● Source material:
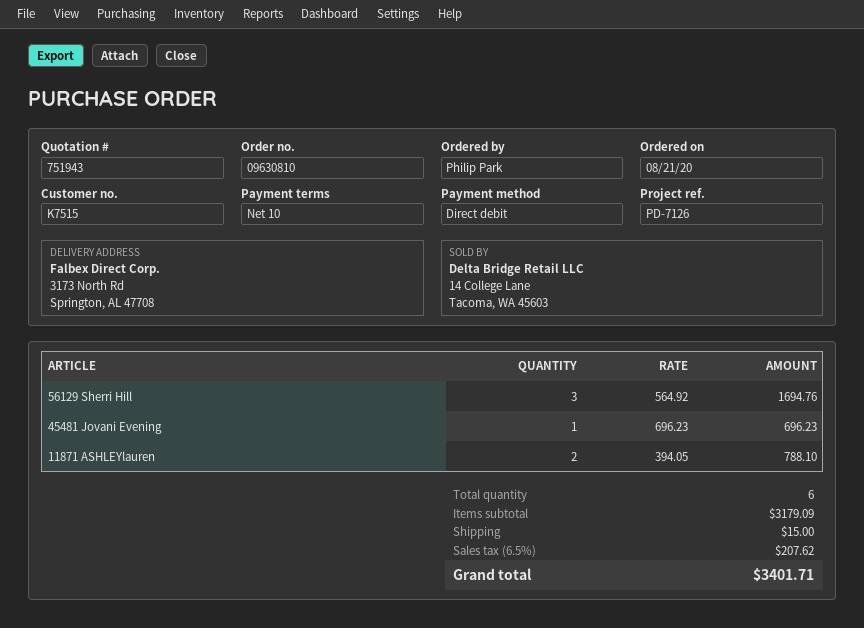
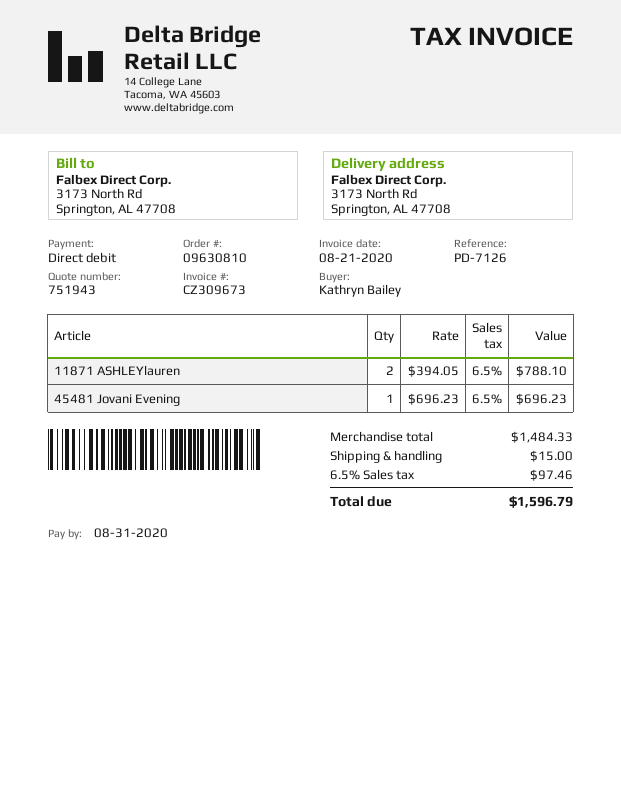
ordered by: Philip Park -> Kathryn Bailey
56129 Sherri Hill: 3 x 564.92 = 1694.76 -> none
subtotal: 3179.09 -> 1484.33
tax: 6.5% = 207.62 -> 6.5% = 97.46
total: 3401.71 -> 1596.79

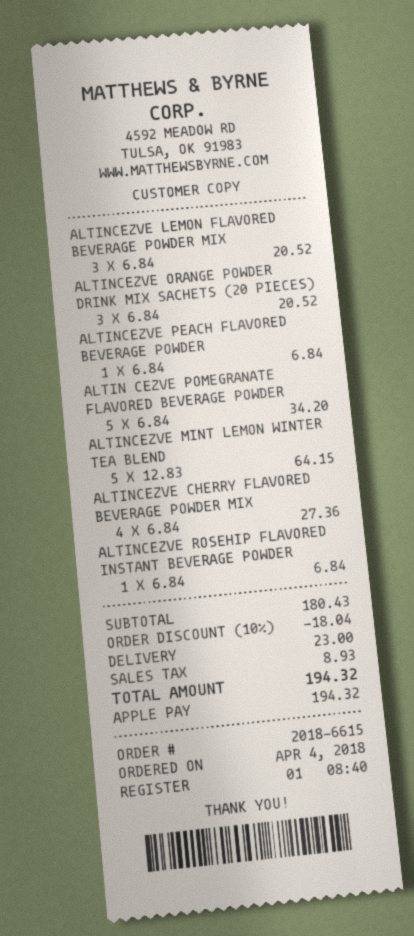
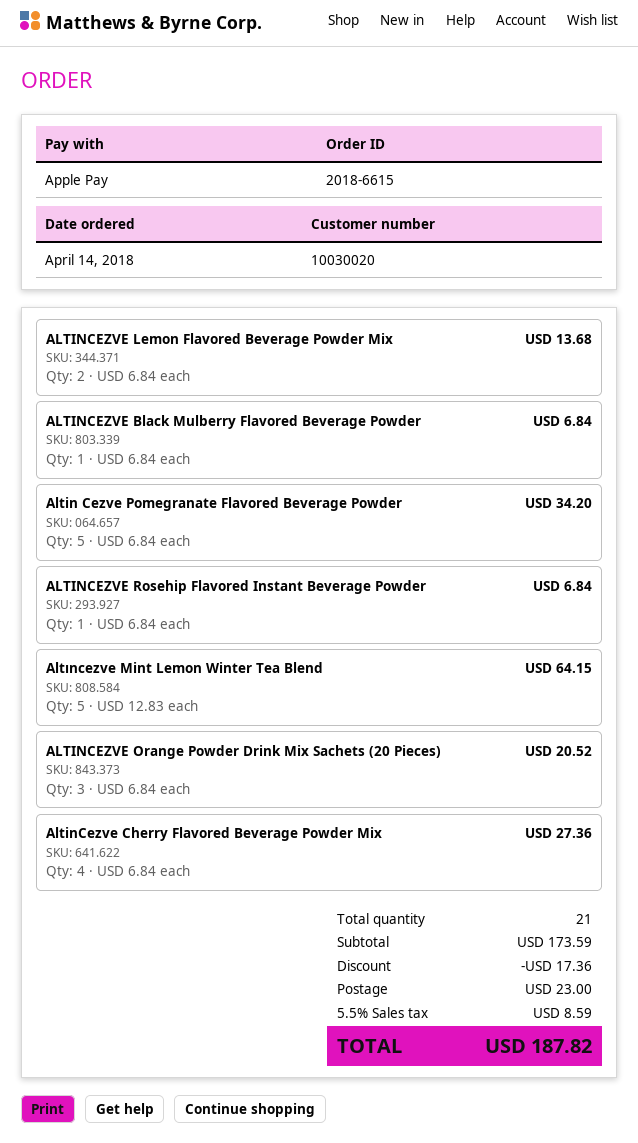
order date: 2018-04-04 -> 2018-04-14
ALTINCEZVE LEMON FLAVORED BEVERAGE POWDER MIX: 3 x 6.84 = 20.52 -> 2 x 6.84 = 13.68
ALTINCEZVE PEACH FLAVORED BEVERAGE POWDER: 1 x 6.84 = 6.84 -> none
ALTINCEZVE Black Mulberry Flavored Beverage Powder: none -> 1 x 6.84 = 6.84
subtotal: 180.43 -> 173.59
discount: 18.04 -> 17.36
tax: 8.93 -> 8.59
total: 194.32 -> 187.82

● Requirement: Leaving the pictures aside, transcribe the entire listing exactly.

● The answer:
ordered by: Philip Park -> Kathryn Bailey
56129 Sherri Hill: 3 x 564.92 = 1694.76 -> none
subtotal: 3179.09 -> 1484.33
tax: 6.5% = 207.62 -> 6.5% = 97.46
total: 3401.71 -> 1596.79

order date: 2018-04-04 -> 2018-04-14
ALTINCEZVE LEMON FLAVORED BEVERAGE POWDER MIX: 3 x 6.84 = 20.52 -> 2 x 6.84 = 13.68
ALTINCEZVE PEACH FLAVORED BEVERAGE POWDER: 1 x 6.84 = 6.84 -> none
ALTINCEZVE Black Mulberry Flavored Beverage Powder: none -> 1 x 6.84 = 6.84
subtotal: 180.43 -> 173.59
discount: 18.04 -> 17.36
tax: 8.93 -> 8.59
total: 194.32 -> 187.82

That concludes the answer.